Kirk paused for a few moments to collect his thoughts. The famous smile beamed down from scores of video screens. One thing you knew for sure. The maths and physics weren't above his head.

'What is Heaven? It isn't a place you go to when you die. You're all pretty much in the same physical state you were in when you left the other universe, or the "Mother World", as we call it. Yes, that's right. Heaven is in a different universe, it's not somewhere up in the sky!

'The only way back to Earth is the way you came. But I have to warn you, without massive telepathic power to guide you from the other end, the chances of hitting the target are, well, pretty slim. You can forget travel by Star Ship. There simply is no space connecting Heaven with the Mother World. Sorry! But, hey! Why should you want to go back? They don't want us there. And you'll each have a wonderful opportunity here to make a great life for yourselves!

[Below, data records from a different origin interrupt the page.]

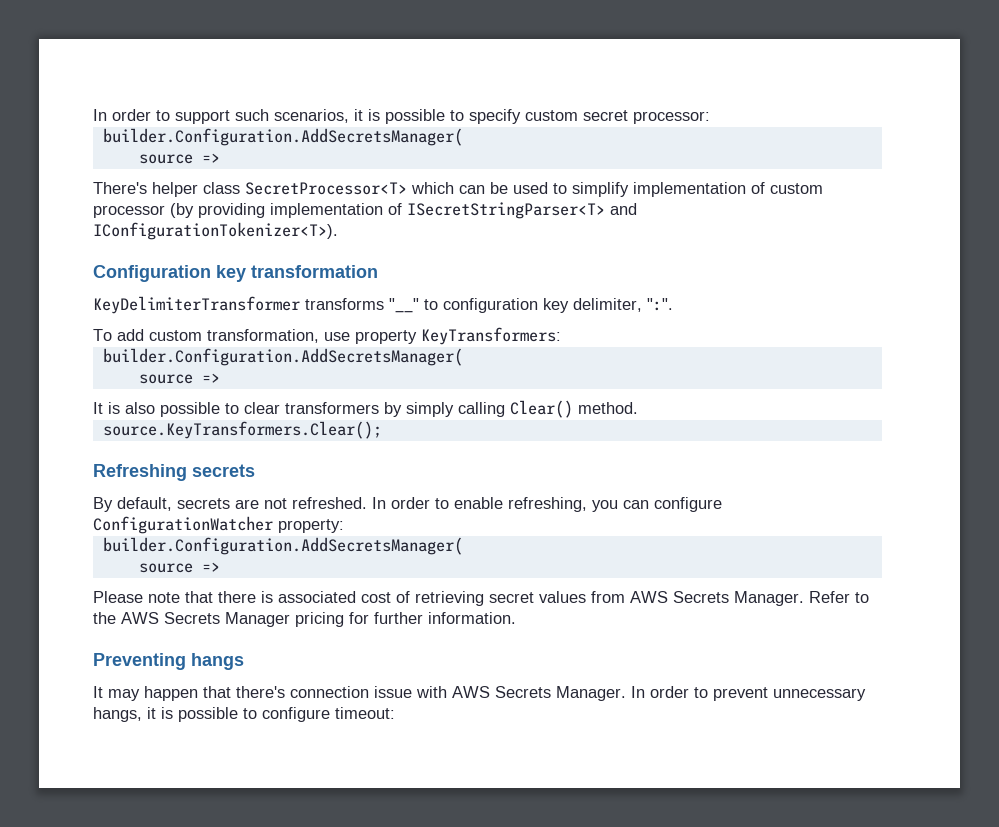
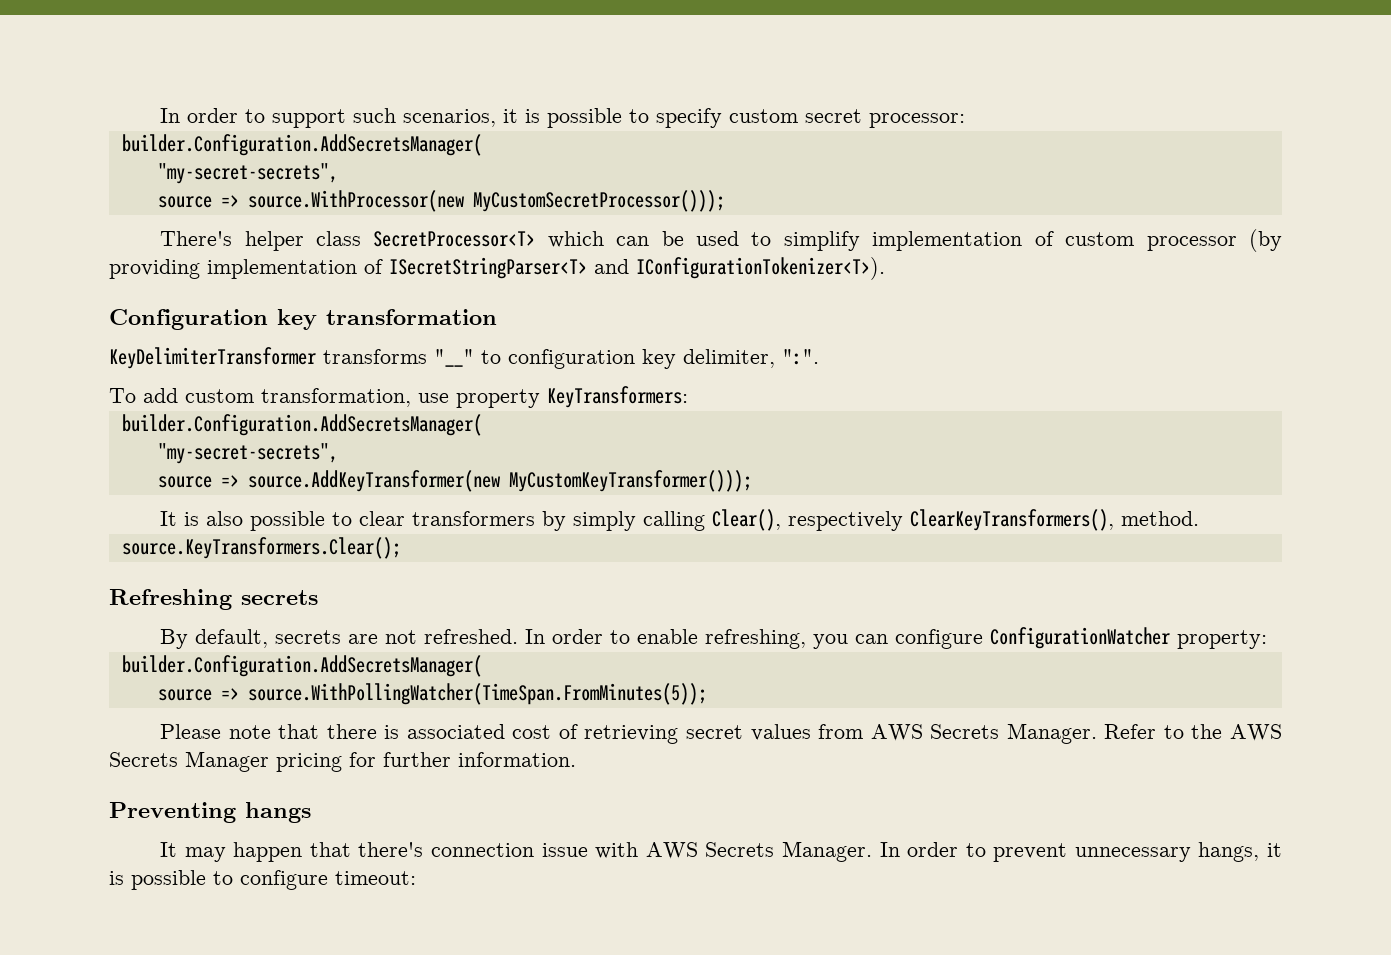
  In order to support such scenarios, it is possible to specify custom secret processor:
  builder.Configuration.AddSecretsManager(
- source =>
+ "my-secret-secrets",
+ source => source.WithProcessor(new MyCustomSecretProcessor()));
  To add custom transformation, use property KeyTransformers:
  builder.Configuration.AddSecretsManager(
- source =>
+ "my-secret-secrets",
+ source => source.AddKeyTransformer(new MyCustomKeyTransformer()));
- It is also possible to clear transformers by simply calling Clear() method.
+ It is also possible to clear transformers by simply calling Clear(), respectively ClearKeyTransformers(), method.
  In order to enable refreshing, you can configure ConfigurationWatcher property:
  builder.Configuration.AddSecretsManager(
- source =>
+ source => source.WithPollingWatcher(TimeSpan.FromMinutes(5));

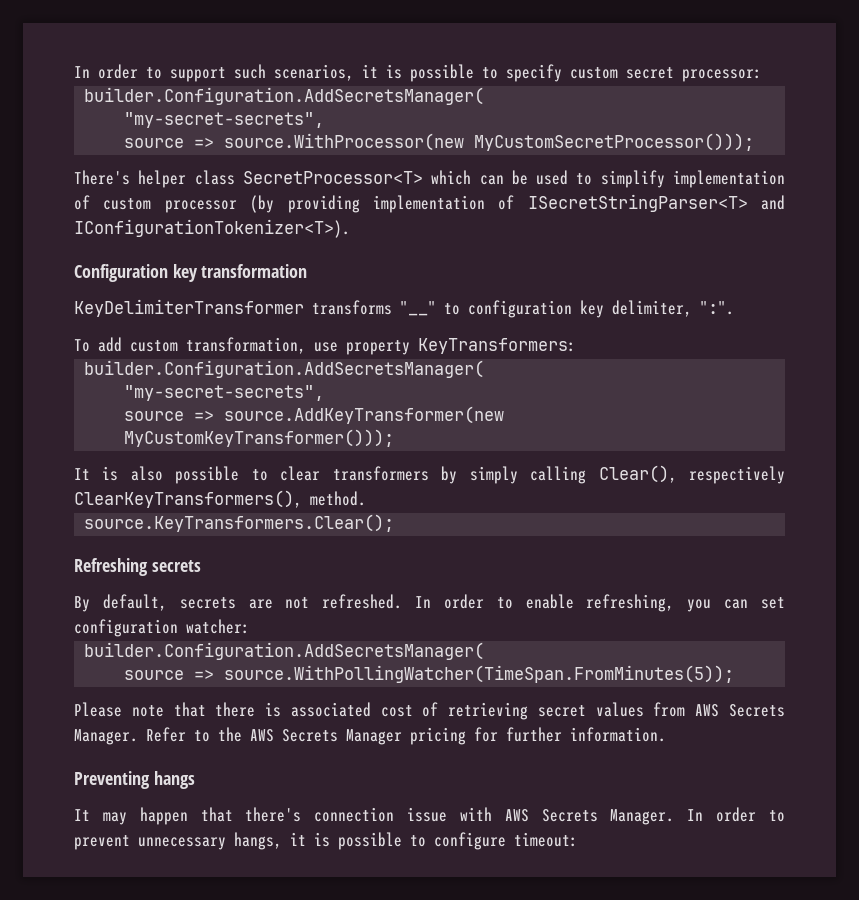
- In order to enable refreshing, you can configure ConfigurationWatcher property:
+ In order to enable refreshing, you can set configuration watcher:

'Some of you might be asking how I know that Heaven is in a different space. Frankly, that's a difficult one. This is something most of you non-physicists will have to take on trust, but calculations based on astronomical observation show our universe to be between one hundredth and one thousandth the size of the Mother World. That's still pretty big! Our twin suns belong to a galaxy containing millions of stars, and there are many, many more galaxies. Of course, it is still possible that Heaven and Earth are just very very far apart in one and the same space. But all things considered, the theory of two spaces seems a better explanation.

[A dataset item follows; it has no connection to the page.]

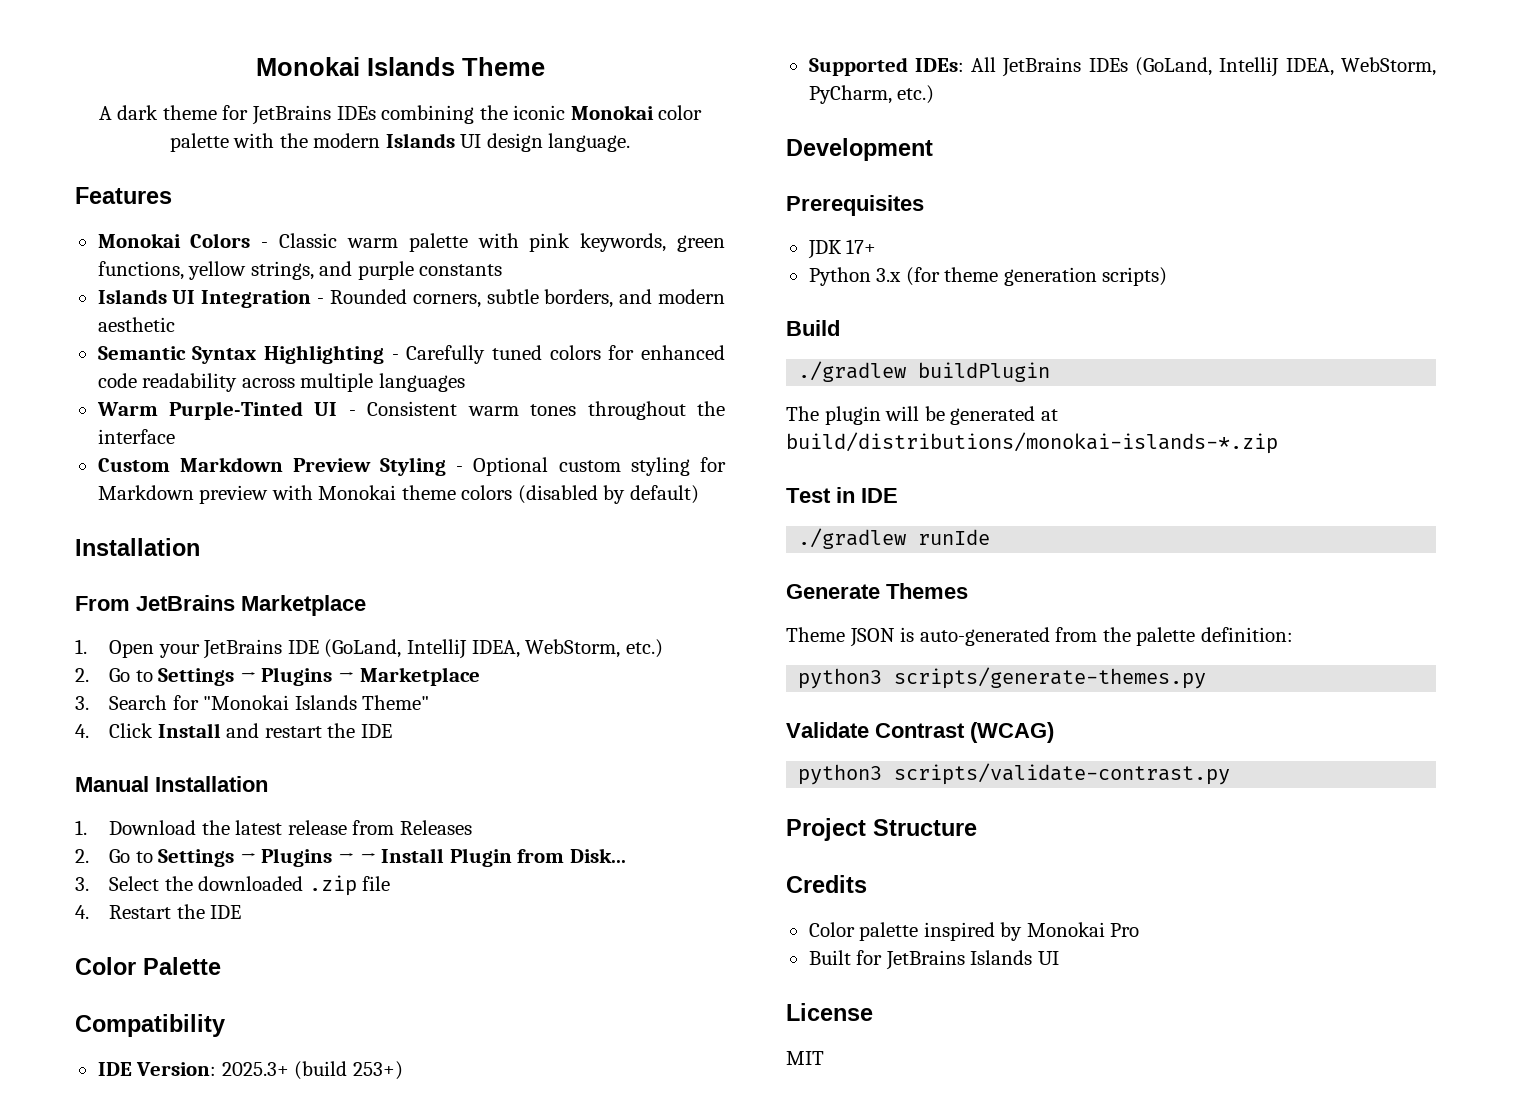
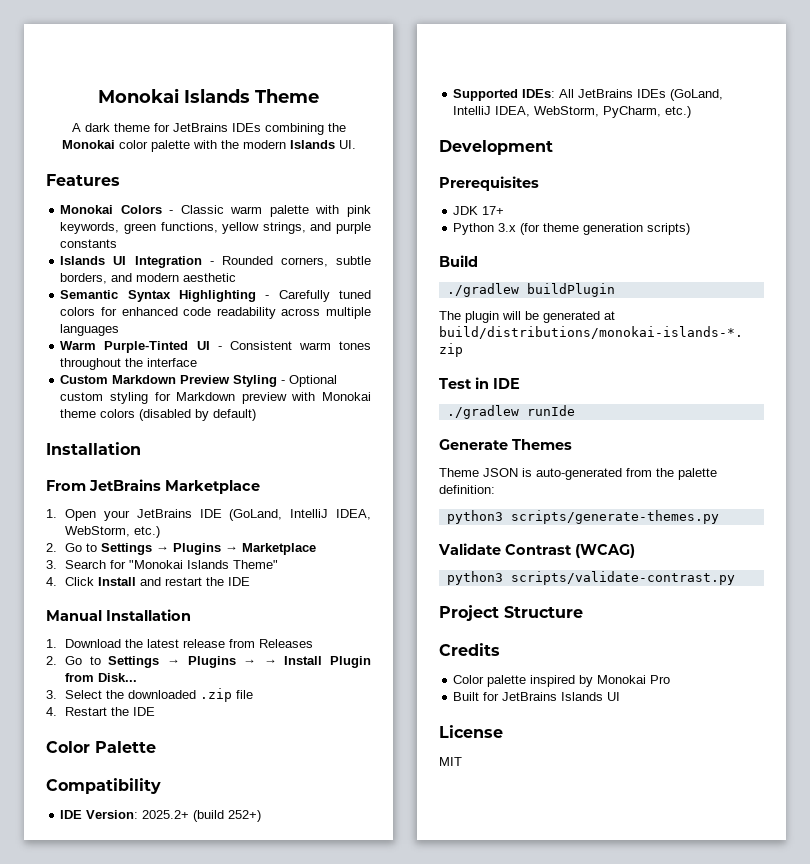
- A dark theme for JetBrains IDEs combining the iconic Monokai color palette with the modern Islands UI design language.
+ A dark theme for JetBrains IDEs combining the Monokai color palette with the modern Islands UI.
- IDE Version: 2025.3+ (build 253+)
+ IDE Version: 2025.2+ (build 252+)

'There is other evidence. The laws of physics do seem to be slightly different here in Heaven, sufficient to have allowed para-psychic powers to have evolved, though there's some argument amongst the scientists about that. It seems that around a hundred million years ago there was a cataclysmic explosion, and a fragment broke away from the original universe, forming a space of its own. Life evolved on our particular planet pretty much as it did on Earth. Then around two thousand years ago, a group of "Heaven-lings" accidentally made a telekinetic leap back to Earth, at least we think it was an accident, no-one knows for sure. You are the descendants of those intrepid travellers. The genes for your psychic powers have lain largely dormant over the generations...'

Bianca was munching a choc ice. 'I wish they'd get on with the concert. This is boring! How's your arm, by the way, Ted?'

'Fine. Spock sprayed something on it and the bullet sort of popped out. Do you believe that stuff about two spaces?'

'Nah! They're just covering up for the fact that they don't know where on Earth we are. I just hope they don't start preaching sisterly and brotherly love and handing out harps. What about you, Lil?'

Bianca turned to speak to her friend, but Lil was gone. Far up ahead a blonde girl in a leather jacket was just visible amongst the crowds gathering at the foot of the podium.